→ **WORK REQUEST**: Instruction for the data below: set down exactly the lines from the line with "[50,2368,346,2398] benhopper Nov" to the line with "[34,1825,774,1901] Creştere A", inclusive, and no others.

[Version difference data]
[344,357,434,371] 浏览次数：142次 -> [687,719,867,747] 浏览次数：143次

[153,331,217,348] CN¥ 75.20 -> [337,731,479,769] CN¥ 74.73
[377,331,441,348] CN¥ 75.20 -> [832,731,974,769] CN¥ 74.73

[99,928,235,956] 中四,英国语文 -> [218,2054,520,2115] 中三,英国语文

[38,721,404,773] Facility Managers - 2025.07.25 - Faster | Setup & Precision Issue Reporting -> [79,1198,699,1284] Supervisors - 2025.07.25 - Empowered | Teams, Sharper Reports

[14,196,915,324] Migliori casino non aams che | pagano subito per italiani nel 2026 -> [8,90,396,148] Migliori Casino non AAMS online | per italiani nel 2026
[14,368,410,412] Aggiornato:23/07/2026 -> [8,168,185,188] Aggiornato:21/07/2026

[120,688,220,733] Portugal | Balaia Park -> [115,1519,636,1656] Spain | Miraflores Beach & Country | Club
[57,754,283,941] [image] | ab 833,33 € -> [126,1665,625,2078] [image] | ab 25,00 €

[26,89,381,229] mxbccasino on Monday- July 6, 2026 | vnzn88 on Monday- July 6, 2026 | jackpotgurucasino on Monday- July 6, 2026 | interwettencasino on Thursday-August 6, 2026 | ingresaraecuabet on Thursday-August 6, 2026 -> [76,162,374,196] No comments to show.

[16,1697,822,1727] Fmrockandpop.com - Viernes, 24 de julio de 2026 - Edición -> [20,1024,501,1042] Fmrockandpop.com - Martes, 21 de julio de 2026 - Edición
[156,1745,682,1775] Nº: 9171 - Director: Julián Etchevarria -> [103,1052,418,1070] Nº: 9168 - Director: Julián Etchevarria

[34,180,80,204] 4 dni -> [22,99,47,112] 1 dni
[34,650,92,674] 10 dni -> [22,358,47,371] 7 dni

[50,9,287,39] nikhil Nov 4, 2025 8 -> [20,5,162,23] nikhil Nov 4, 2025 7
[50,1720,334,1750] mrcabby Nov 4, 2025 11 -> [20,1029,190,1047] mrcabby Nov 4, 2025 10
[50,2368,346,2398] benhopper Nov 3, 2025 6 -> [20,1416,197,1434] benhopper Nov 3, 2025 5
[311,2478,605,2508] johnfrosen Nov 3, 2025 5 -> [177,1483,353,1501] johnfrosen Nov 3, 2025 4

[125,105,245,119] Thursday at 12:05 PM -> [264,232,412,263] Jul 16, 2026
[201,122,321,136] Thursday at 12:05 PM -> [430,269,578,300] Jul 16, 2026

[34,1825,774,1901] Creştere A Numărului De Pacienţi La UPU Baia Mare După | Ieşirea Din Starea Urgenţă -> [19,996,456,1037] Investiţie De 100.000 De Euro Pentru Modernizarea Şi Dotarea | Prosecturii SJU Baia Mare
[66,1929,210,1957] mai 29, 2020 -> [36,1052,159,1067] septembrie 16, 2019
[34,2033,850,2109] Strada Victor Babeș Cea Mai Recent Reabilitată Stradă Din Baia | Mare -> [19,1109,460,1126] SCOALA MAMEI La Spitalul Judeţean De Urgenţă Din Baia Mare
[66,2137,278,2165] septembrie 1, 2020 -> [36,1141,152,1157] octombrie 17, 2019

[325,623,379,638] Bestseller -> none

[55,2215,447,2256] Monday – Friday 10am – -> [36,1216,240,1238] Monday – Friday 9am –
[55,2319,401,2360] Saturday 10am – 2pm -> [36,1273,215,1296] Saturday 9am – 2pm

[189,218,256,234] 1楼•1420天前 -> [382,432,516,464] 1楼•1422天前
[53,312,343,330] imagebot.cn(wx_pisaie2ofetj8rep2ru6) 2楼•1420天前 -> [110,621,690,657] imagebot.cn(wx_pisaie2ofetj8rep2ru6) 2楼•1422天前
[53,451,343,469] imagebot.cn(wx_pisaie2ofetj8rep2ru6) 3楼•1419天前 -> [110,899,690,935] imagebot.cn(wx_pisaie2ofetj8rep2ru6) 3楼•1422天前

→ **WRITTEN SOLUTION**:
[50,2368,346,2398] benhopper Nov 3, 2025 6 -> [20,1416,197,1434] benhopper Nov 3, 2025 5
[311,2478,605,2508] johnfrosen Nov 3, 2025 5 -> [177,1483,353,1501] johnfrosen Nov 3, 2025 4

[125,105,245,119] Thursday at 12:05 PM -> [264,232,412,263] Jul 16, 2026
[201,122,321,136] Thursday at 12:05 PM -> [430,269,578,300] Jul 16, 2026

[34,1825,774,1901] Creştere A Numărului De Pacienţi La UPU Baia Mare După | Ieşirea Din Starea Urgenţă -> [19,996,456,1037] Investiţie De 100.000 De Euro Pentru Modernizarea Şi Dotarea | Prosecturii SJU Baia Mare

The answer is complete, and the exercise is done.